Load Data Into BigQuery: Using Python-Files Formats Benchmark

Mariusz Kujawski
Read in 8 min.

Table of Contents

File formats and datasets
Convert data
Methods to load data
Summary

BigQuery is a serverless data warehouse, available in Google Cloud Platform, that enables users to explore large-scale data. GCP has a rich API with many methods and tools to load data. It supports data formats like AVRO, JSON, CSV, PARQUET, and OCR. We can load huge files with minimal effort using Python, GCP CLI tools, GCP console, or other programming languages.

In this post, you will be introduced to several methods showing how to load data into BigQuery. In the tutorial, I will use Python and the most popular data formats. I will also analyze performance of different file formats.

Introduction to file formats and datasets

My environment uses BigQuery as a database where I store my data. I plan to load the most popular formats: PARQUET, AVRO, JSON and CSV. We can apply different types of compression to these formats. I’ll test GZIP, SNAPPY, and BROTLI.

My dataset comes from IMDB. I converted the raw_title_basics.tsv file to AVRO, CSV, and PARQUET using Pandas and Python. Below you can see the size of files converted to various formats. My file has more than 9 mln records – it’s huge, but it is not BigData.
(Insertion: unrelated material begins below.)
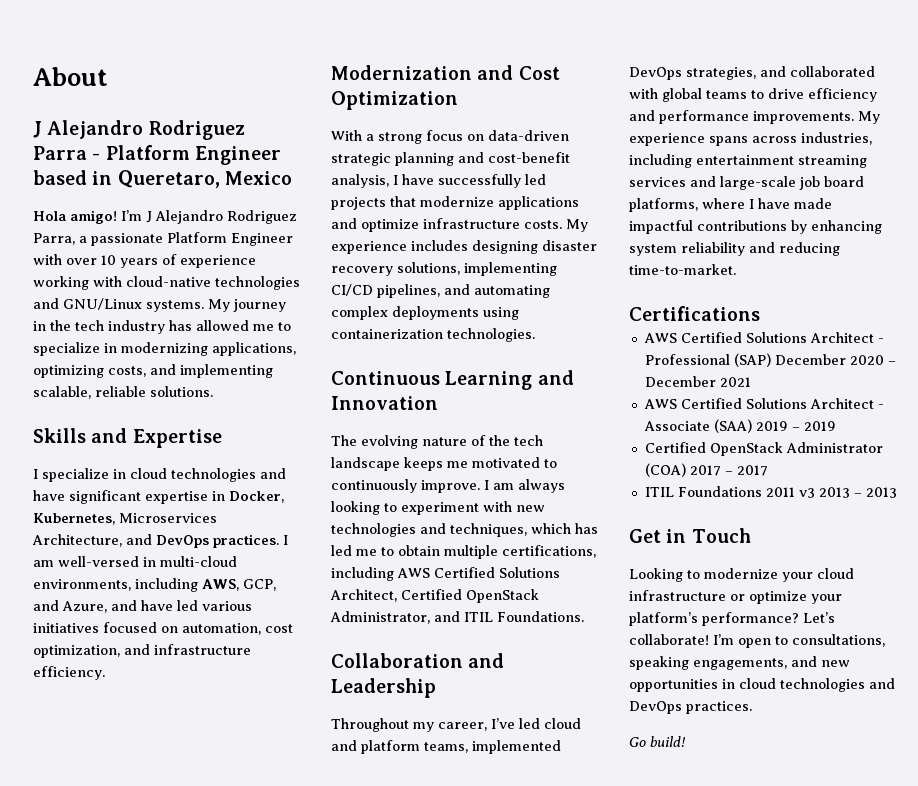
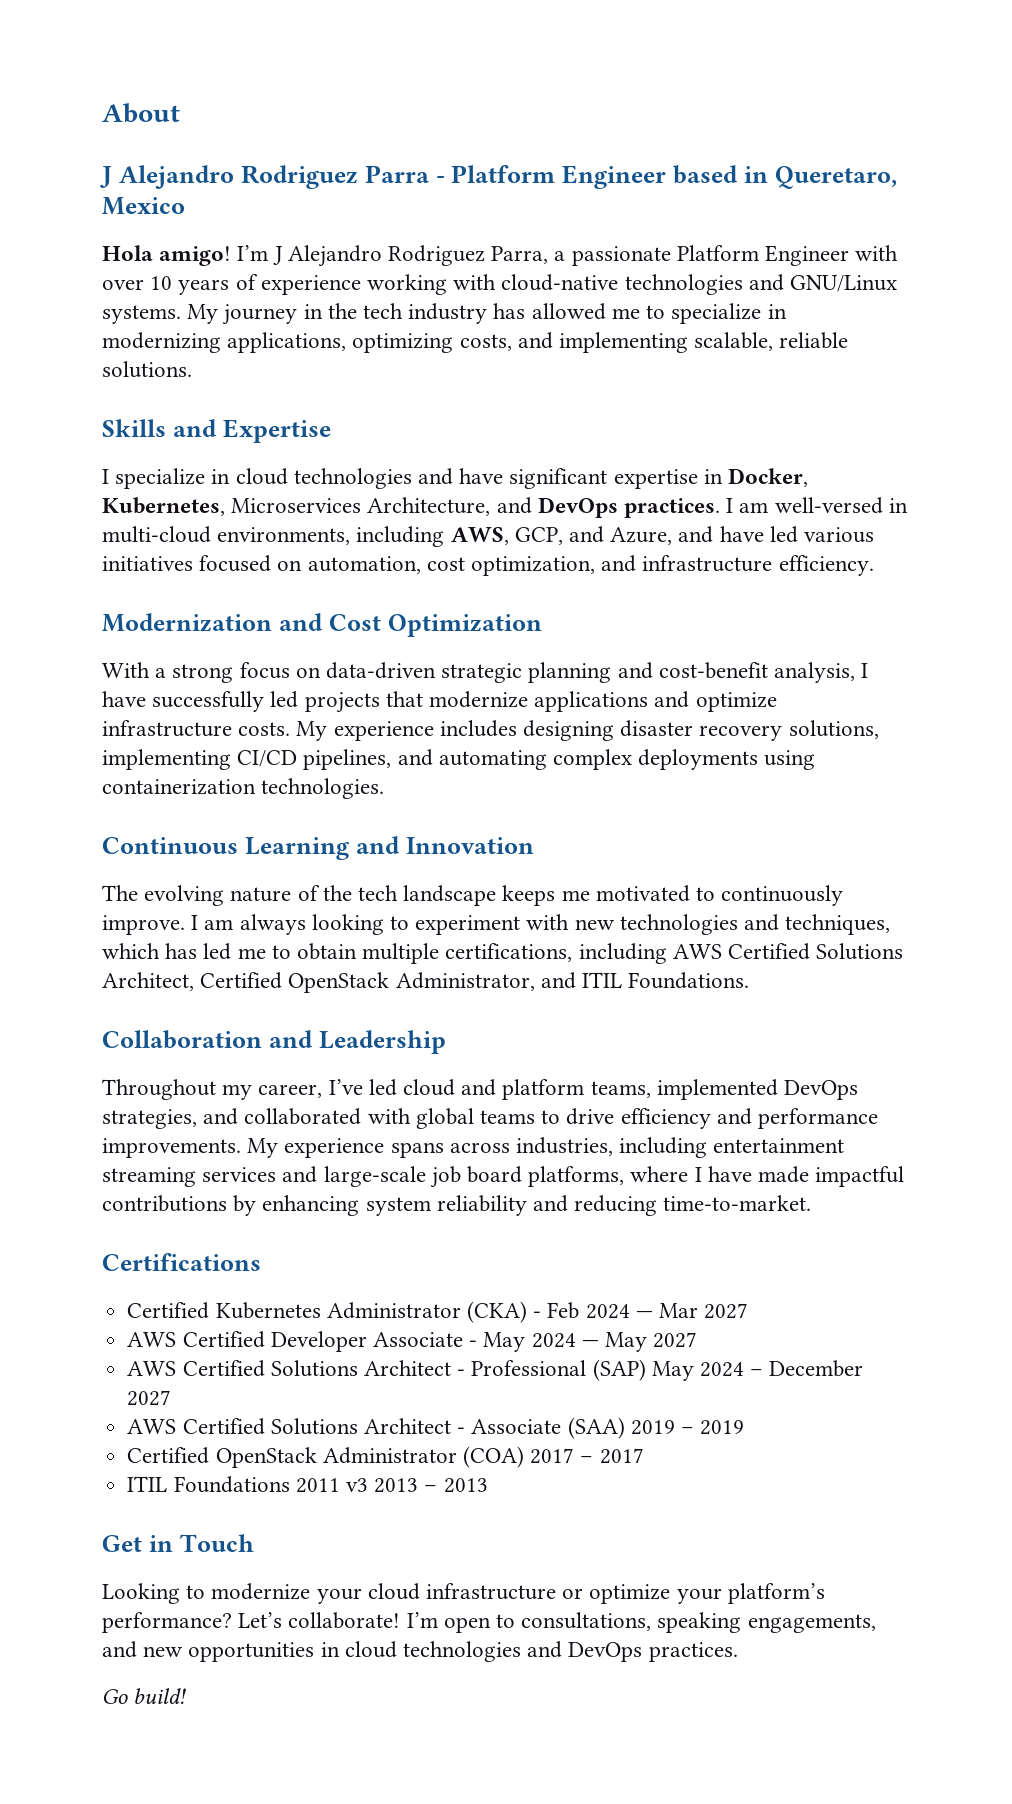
+ Certified Kubernetes Administrator (CKA) - Feb 2024 — Mar 2027
+ AWS Certified Developer Associate - May 2024 — May 2027
- AWS Certified Solutions Architect - Professional (SAP) December 2020 – December 2021
+ AWS Certified Solutions Architect - Professional (SAP) May 2024 – December 2027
We can see from the chart above, that JSON takes two times more space than a TSV (CSV) file, whereas brotli.parquet takes only 22%. In the chart belowe, we can see the compression ratio achieved by my file.

Avro

Avro format is a row-based storage format – a binary file that stores schema in JSON. It allows schema evolution and is good for storing data from streaming. Avro format is easy to serialize by programing language (eg. currently C, C++, C#, Java, Python, and Ruby).

Parquet

Parquet format is a columnar format and keeps the schema of the file in the file header. When this format is used in conjunction with a columnar format, it is very effective at storing data compared to traditional row-oriented approaches.

CSV

The CSV format is the most common and traditional way to store data. It keeps information in rows separated by a defined separator.

Use code to convert data

To convert the file to a new format I use Pandas and fastavro libraries. Note, that Pandas doesn’t support the Avro format.

import pandas as pd
from fastavro import writer
 
schema = {
        'doc': 'movies',
        'name': 'movies',
        'namespace': 'test',
        'type': 'record',
        'fields': [
            {'name': 'tconst', 'type': 'string'},
            {'name': 'titleType', 'type': 'string'},
            {'name': 'primaryTitle', 'type': 'string'},
            {'name': 'originalTitle', 'type': 'string'},
            {'name': 'isAdult', 'type': 'string'},
            {'name': 'startYear', 'type': 'string'},
            {'name': 'endYear', 'type': 'string'},
            {'name': 'runtimeMinutes', 'type': 'string'},
            {'name': 'genres', 'type': 'string'}
        ],
    }
 
def gen_data():
    with open("/mnt/d/temp/data.tsv") as file:
        file.readline()
        while True:
            line = file.readline()
            values = line.split("\t")
            if len(values) > 1:
                yield {
                    'tconst' : values[0],
                    'titleType' : values[1],
                    'primaryTitle' : values[2],
                    'originalTitle' : values[3],
                    'isAdult' :  values[4],
                    'startYear' : values[5],
                    'endYear' : values[6],
                    'runtimeMinutes' :values[7],                    'genres' : values[8]
               
                }
            else:
                break
 
path = "/mnt/d/temp/data"
 
df = pd.read_csv("/mnt/d/temp/data.tsv", sep="\t", low_memory=False)
df = df.astype(str)
 
df.to_parquet(f"{path}.gzip.parquet",
                 engine="pyarrow",
                 compression="gzip")
df.to_parquet(f"{path}.snappy.parquet",
                 engine="pyarrow",
                 compression="snappy")
df.to_parquet(f"{path}.brotli.parquet",
                 engine="pyarrow",
                 compression="brotli")
 
with open(f'{path}.snappy.avro', 'wb') as target:
    writer(target, schema, gen_data(), codec="snappy")
 
with open(f'{path}.avro', 'wb') as target:
    writer(target, schema, gen_data())

As it was illustrated in the chart “Compression Rate”, we have very good results in the case of Parquet format, AVRO snappy, but also CSV compressed by GZIP. If you use other files for this exercise you will observe that it depends on the file context. Parquet will be efficient in case of repeatable data in columns. A huge advantage of AVRO and Parquet vs. CSV is that we have file schema defined in the file herders.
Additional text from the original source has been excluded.